Segment Open

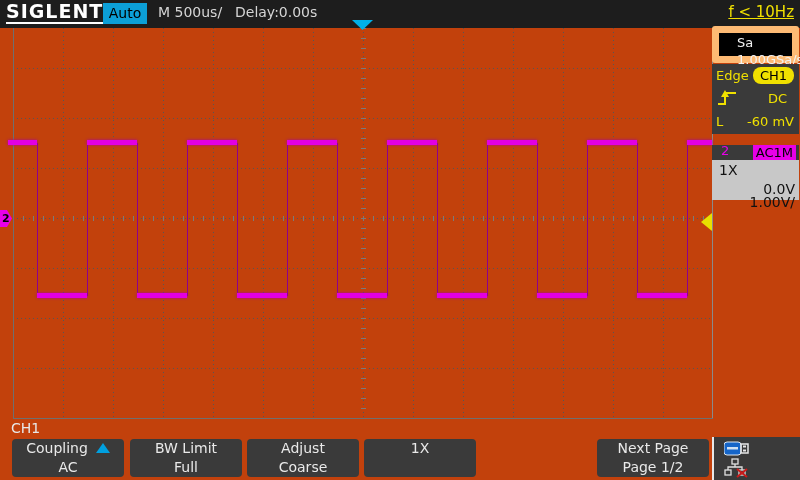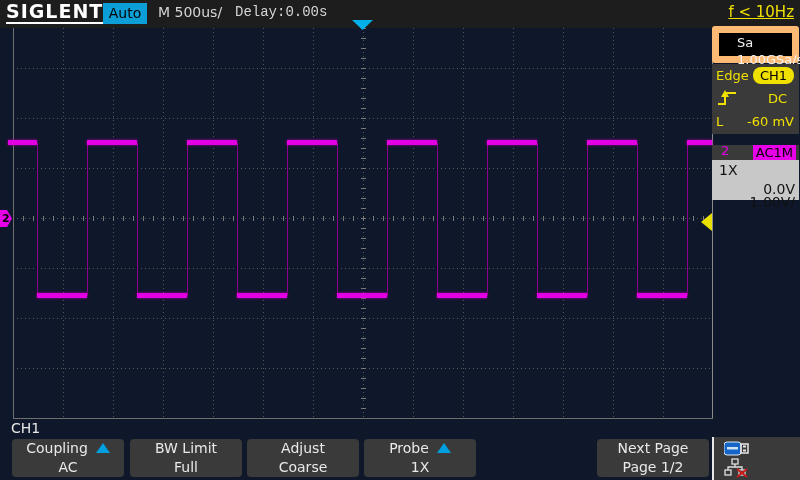--- a/index.html
+++ b/index.html
@@ -3,7 +3,7 @@
 <meta charset="utf-8">
 <style>
   html,body{margin:0;padding:0;background:#000;}
-  #scope{position:relative;width:800px;height:480px;background:#0f172a;overflow:hidden;
+  #scope{position:relative;width:800px;height:480px;background:#c2410c;overflow:hidden;
          font-family:"DejaVu Sans",sans-serif;-webkit-font-smoothing:antialiased;}
   
   #header{position:absolute;left:0;top:0;width:800px;height:28px;background:#1d1d1d;}

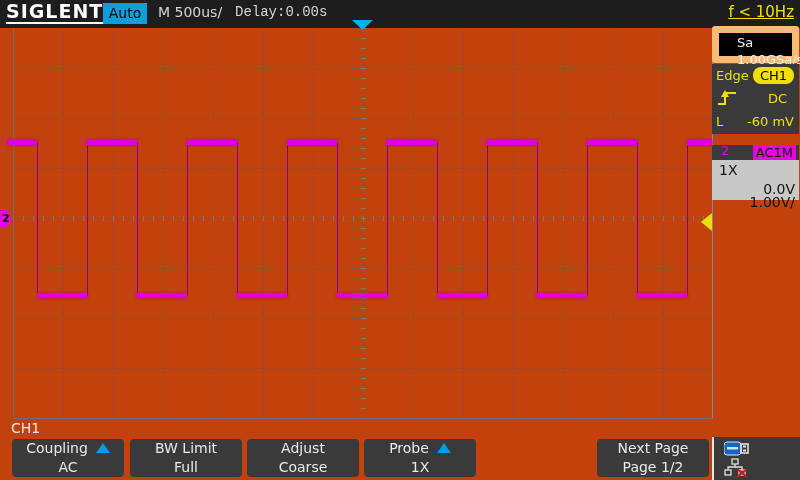--- a/index.html
+++ b/index.html
@@ -12,7 +12,7 @@
   #acq-mode{position:absolute;left:103px;top:3px;width:44px;height:21px;background:#0c9fd7;
         color:#000;font-size:14px;text-align:center;line-height:21px;}
   #timebase{position:absolute;left:158px;top:4px;color:#d5d5d5;font-size:14px;}
-  #delay{position:absolute;left:235px;top:4px;color:#d5d5d5;font-size:14px;font-family:Liberation Mono, monospace;}
+  #delay{position:absolute;left:235px;top:4px;color:#d5d5d5;font-size:14px;}
   #freq-counter{position:absolute;right:6px;top:3px;color:#f0e000;font-size:15px;text-decoration:underline;}
   .edge{position:absolute;background:#6f6f6f;}
   

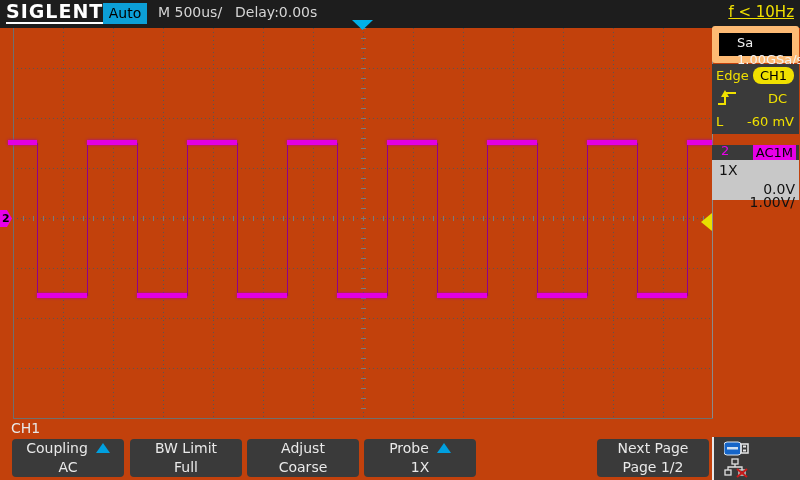--- a/index.html
+++ b/index.html
@@ -180,7 +180,6 @@
     <div>Coarse</div>
   </div>
   <div class="menu-btn" style="left:364px;">
-    <div><span>Probe</span><span class="up-arrow"></span></div>
     <div>1X</div>
   </div>
   <div class="menu-btn" style="left:597px;">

Segment Closed

> _Action item_
Copy out all the lines of the records that include "class".

> _Solved exercise_
   <div class="menu-btn" style="left:364px;">
-    <div><span>Probe</span><span class="up-arrow"></span></div>
   <div class="menu-btn" style="left:597px;">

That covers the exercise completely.